Беседу о предстоящих переговорах с турками в крепости Азов, вели попутно с обедом конфиденциально. Дела государевы не должны слышать посторонние люди и Новосильцев заранее попросил об этом атамана.
— Щаво табе? — рыкнул Черкашенин на казака, готовившего обед и заглянувшего в каюту.
— Можа вам ишшо щаво подати? — спросил казак.
— Ступай отсель, — отмахнулся от него атаман, — здеся секреты государевы обсуждаемси! Я покличу табя, коль понадобишьси!
Мирослава и Белояр обедали вместе. Девушка долго принюхивалась к еде, очевидно, ей не нравилась такая пища, но, в конце концов, голод заставил её за обе щеки уплетать вяленого осётра, а затем и солонину. Белояр приступил к поеданию сразу, без обнюхивания, он давно воспитывал в себе аскета и не обращал внимания, что ему предлагалось на обед. После трапезы брат и сестра вышли из каюты и, минуя гребцов, усердно работающих вёслами, поднялись на верхнюю палубу. Сын атамана Кондратий стоял у штурвала и смотрел вперёд. Он с безразличием скользнул взглядом по девушке и отвернулся, не замечая её присутствия. А Мирослава, наоборот, как заворожённая, старалась показаться ему на глаза. Даже Белояр оторопел от её настойчивости.

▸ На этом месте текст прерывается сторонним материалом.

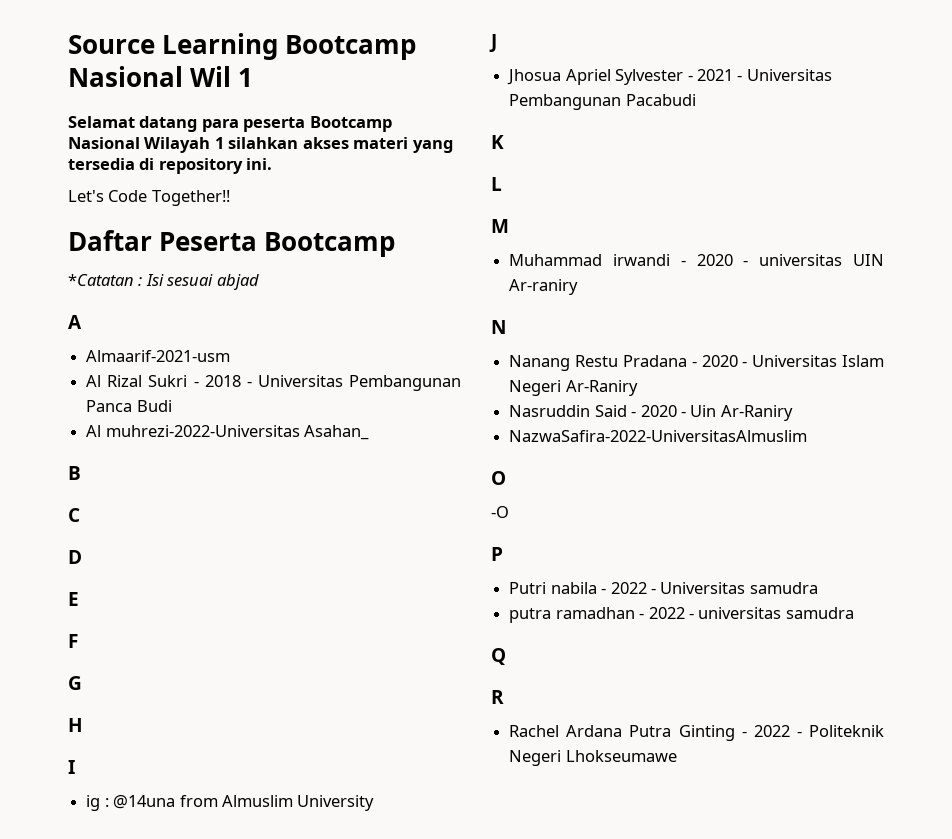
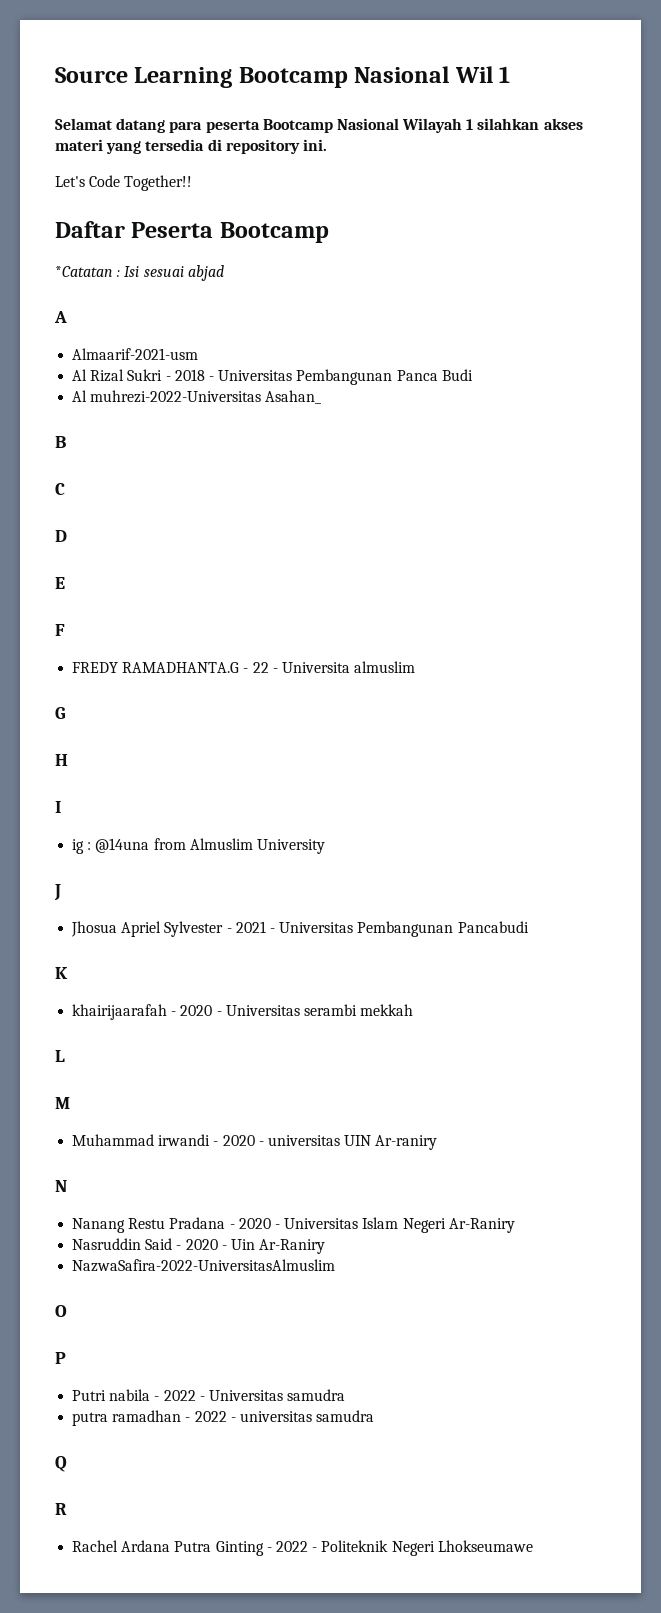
+ FREDY RAMADHANTA.G - 22 - Universita almuslim
- Jhosua Apriel Sylvester - 2021 - Universitas Pembangunan Pacabudi
+ Jhosua Apriel Sylvester - 2021 - Universitas Pembangunan Pancabudi
+ khairijaarafah - 2020 - Universitas serambi mekkah
- -O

— Княжне необходимо вести себя подобающе! — прошептал ей на ухо брат.
— Это он! — прошептала в ответ Мирослава, — посмотри, и лицо и торс, всё его! Он только без доспехов и оружия….
— Кто он? — не понял Белояр.
— Мой витязь из мечты! — шептала Мирослава, — это он! Теперь я под его защитой и ничего не боюсь….
— Сестра, — пытался успокоить её Белояр, — ты княжеских кровей теперь и забудь на время свои мечты.
— Тебя как зовут, витязь? — крикнула Мирослава, не обращая внимания на Белояра, — и где доспехи твои с оружием?
— Кондратий! — назвал своё имя парень, и раздражённо добавил, — не замай мяня, я стругом правлю! Аль зенки повылазили у табе? Девками я зараз не интересуюся, да и батька гутарит, рано мне ишшо с ними якшатися….
— Меня Мирославой зовут! — представилась девушка, и, указывая на брата, продолжила, ни взирая на реакцию Кондратия, — а это княжич Белояр, брат мой!
— Ступай отсель, не замай! — повторил Кондратий, — я же гутарю: девке на судне нещего якшатися!
— Пошли сестра, он ненавидит людей из Московии! — советовал Белояр, — грубияны они, эти казаки, хотя и произошли от русских. И с женщинами грубы, как холопы на Руси.
Мирослава и Белояр прошли на нос струга, и сели на какой-то ящик, прибитый к палубе. Солнце клонилось к горизонту, и живописные берега разлившегося во время паводка Дона завораживали своим видом. То заросшие лесом, то ивняком, а то и подступившей к воде степью, они принимали вечерние лучи апрельского солнца, и отсвечивали ярко зелёным цветом. Дон был полноводен и величав, делая повороты то вправо, то влево, захватывая кое-где повалившиеся деревья, нёс их к своему устью, чтобы передать Азовскому морю, как дар от Великой Руси. Кондратию приходилось внимательно смотреть вперёд и лавировать меж возникающими то тут, то там буреломами.
— Кондрашка, матрю твою турецкую, — послышался крик атамана, — как стемнеить, к берегу рули и на якорь на нощь! Завтря с утра, снова за штурвалу….
— Понял я батянька, — отозвался Кондратий, — ишшо трохи, покель видать, а там и на якорь стану!